[Bugfix] Bandaid fix for speculative decoding tests (vllm-project#9327)

tlrmchlsmth · garg-amit · commit 5e1e462b840a · 2024-10-28T06:14:05.000Z
Signed-off-by: Amit Garg &lt;mitgarg17495@gmail.com&gt;
diff --git a/vllm/worker/model_runner.py b/vllm/worker/model_runner.py
@@ -17,6 +17,7 @@
 import vllm.envs as envs
 from vllm.attention import AttentionMetadata, get_attn_backend
 from vllm.attention.backends.abstract import AttentionState
+from vllm.attention.backends.utils import CommonAttentionState
 from vllm.compilation.compile_context import set_compile_context
 from vllm.compilation.levels import CompilationLevel
 from vllm.config import (CacheConfig, DeviceConfig, LoadConfig, LoRAConfig,
@@ -1028,16 +1029,30 @@ def __init__(
         self.graph_block_tables = np.zeros(
             (self.max_batchsize_to_capture, self.get_max_block_per_batch()),
             dtype=np.int32)
+
+        # Attention-free but stateful models like Mamba need a placeholder attn
+        # backend, as the attention metadata is needed to manage internal state.

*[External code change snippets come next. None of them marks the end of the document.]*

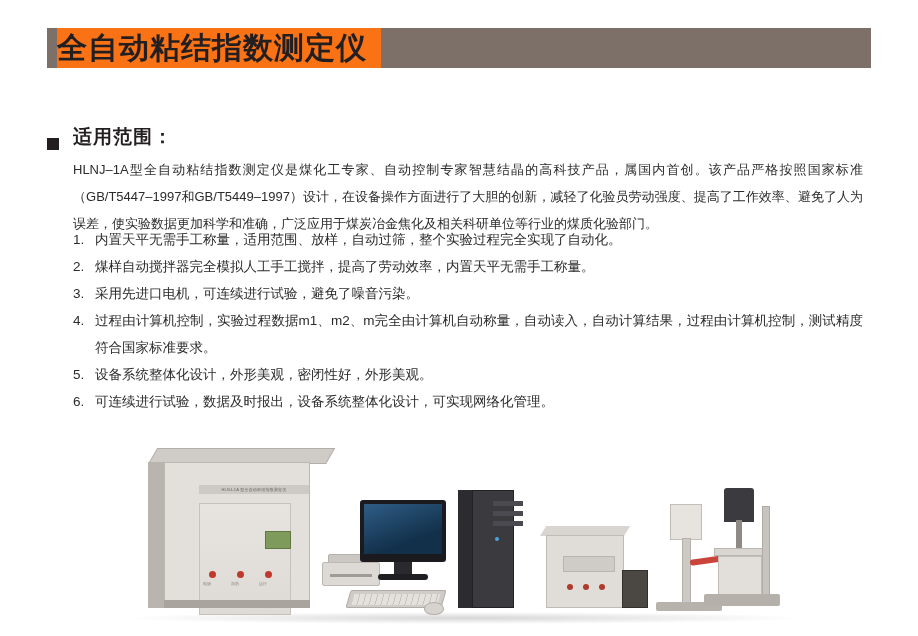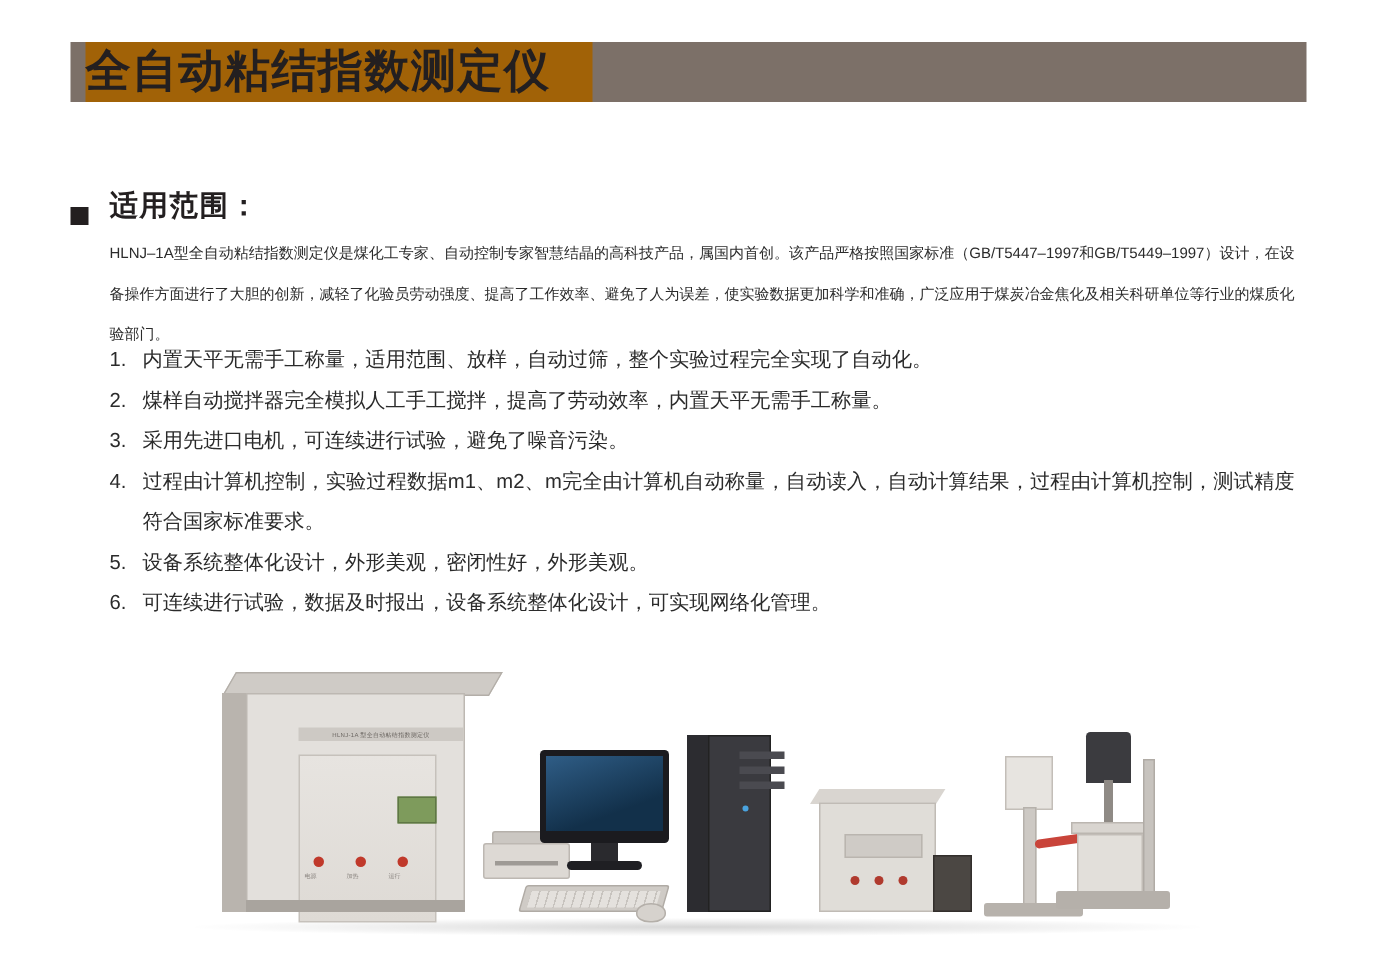--- a/index.html
+++ b/index.html
@@ -43,8 +43,8 @@
     top: 14px;
     height: 40px;
     line-height: 40px;
-    padding: 0 28px 0 0;
-    background: #a16207;
+    padding: 0 14px 0 0;
+    background: #f97316;
     font-size: 30px;
     font-weight: bold;
     letter-spacing: 1px;

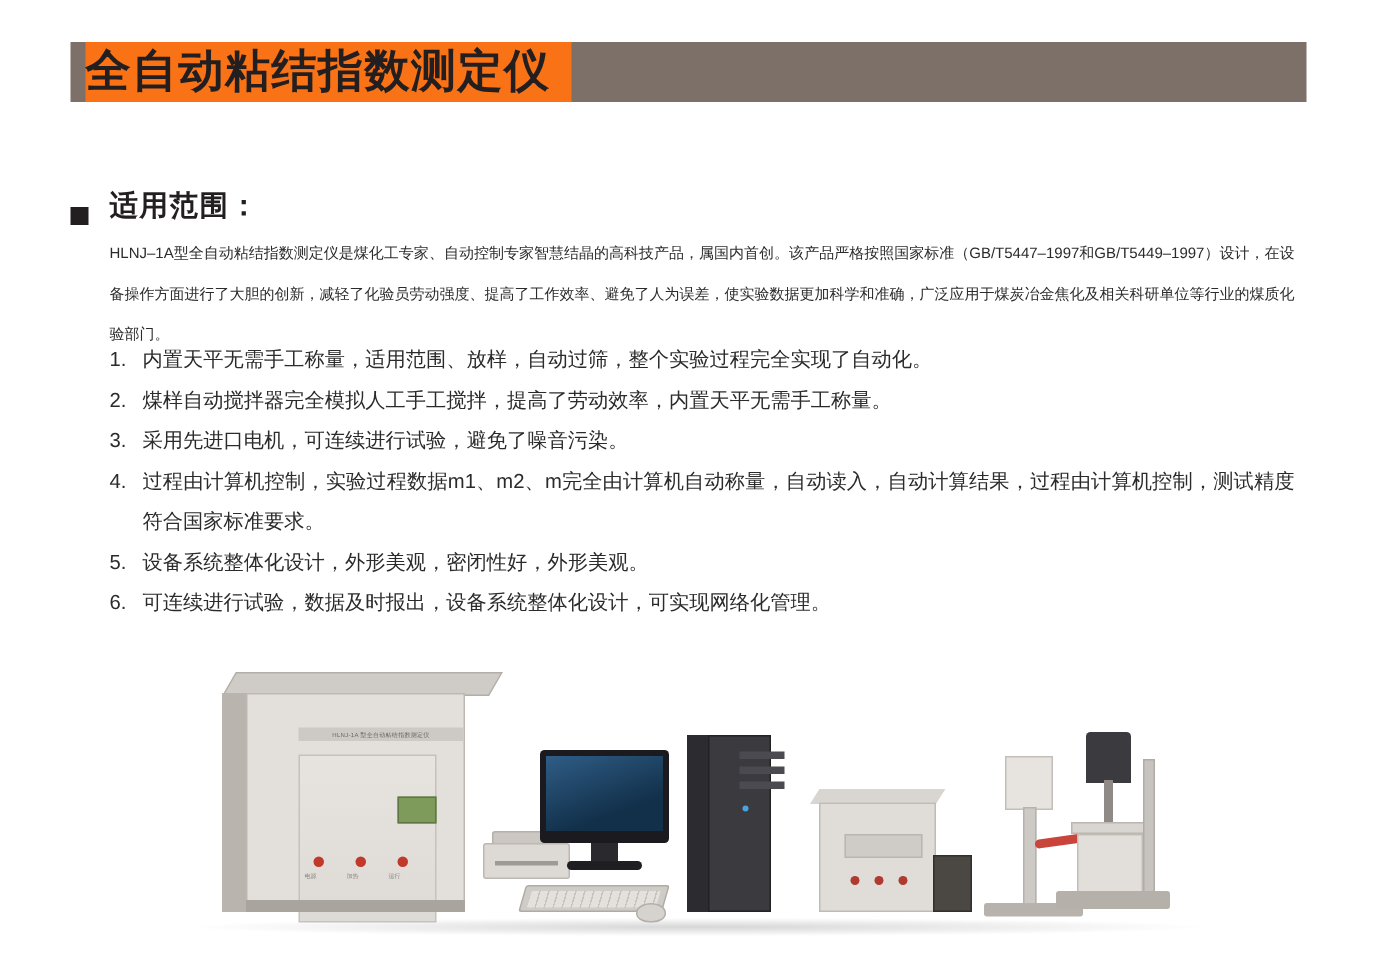--- a/index.html
+++ b/index.html
@@ -86,7 +86,7 @@
   .paragraph {
     margin-left: 26px;
     width: 790px;
-    font-size: 10px;
+    font-size: 13px;
     line-height: 27px;
     color: #2b2b2b;
     text-align: justify;

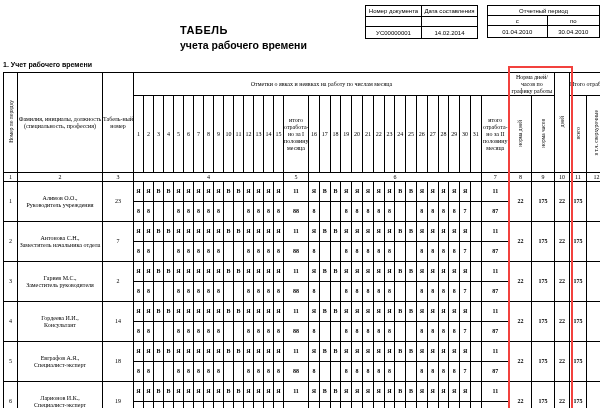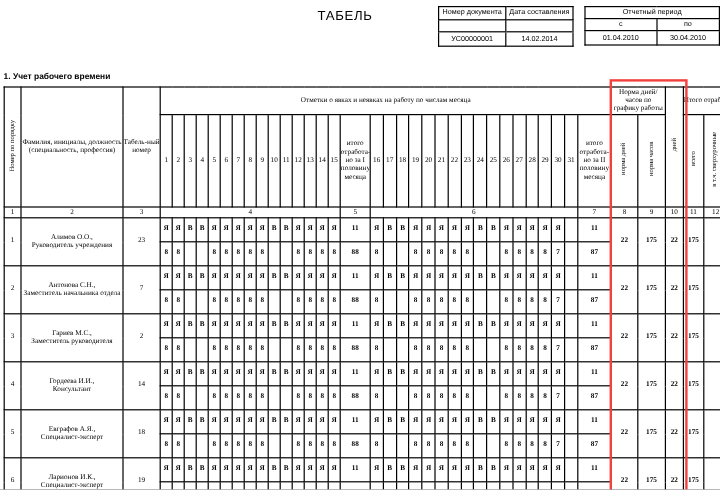--- a/index.html
+++ b/index.html
@@ -6,8 +6,8 @@
   .screen{position:relative;width:600px;height:408px;background:#fff;overflow:hidden;
           font-family:"Liberation Serif",serif;color:#000;}
   
-  .title{position:absolute;left:180px;top:8px;width:215px;text-align:center;
-         font-family:"Liberation Sans",sans-serif;font-weight:normal;}
+  .title{position:absolute;left:180px;top:24px;width:215px;
+         font-family:"Liberation Sans",sans-serif;font-weight:bold;}
   .title .t1{font-size:11px;letter-spacing:.5px;}
   .title .t2{font-size:10.5px;margin-top:3px;}
   .section-title{position:absolute;left:3px;top:61px;

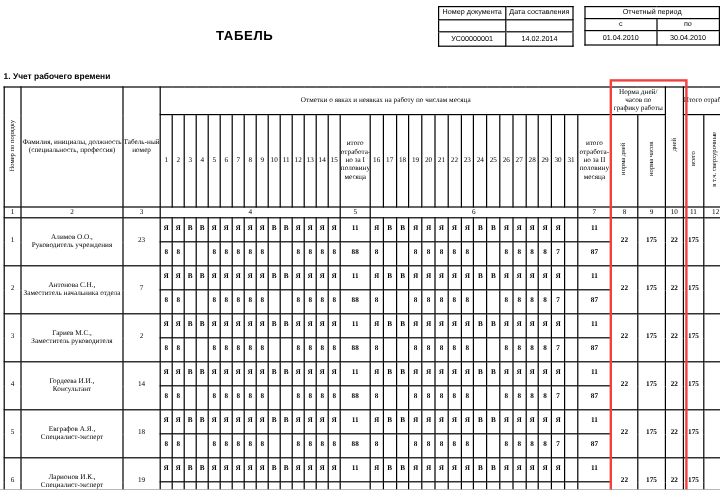--- a/index.html
+++ b/index.html
@@ -51,6 +51,7 @@
 
   <div class="title">
     <div class="t1">ТАБЕЛЬ</div>
+    <div class="t2">учета рабочего времени</div>
   </div>
 
   <table class="minitable doc-table">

+        # However we must bypass attention selection altogether for some models
+        # used for speculative decoding to avoid a divide-by-zero in
+        # model_config.get_head_size()
+        num_attn_heads = self.model_config.get_num_attention_heads(
+            self.parallel_config)
+        needs_attn_backend = (num_attn_heads != 0
+                              or self.model_config.is_attention_free)
+
         self.attn_backend = get_attn_backend(
             self.model_config.get_head_size(),
             self.model_config.get_sliding_window(),
             self.model_config.dtype,
             self.kv_cache_dtype,
             self.block_size,
             self.model_config.is_attention_free,
-        )
-        self.attn_state = self.attn_backend.get_state_cls()(
-            weakref.proxy(self))
+        ) if needs_attn_backend else None
+        if self.attn_backend:
+            self.attn_state = self.attn_backend.get_state_cls()(
+                weakref.proxy(self))
+        else:
+            self.attn_state = CommonAttentionState(weakref.proxy(self))
 
         # Multi-modal data support
         self.input_registry = input_registry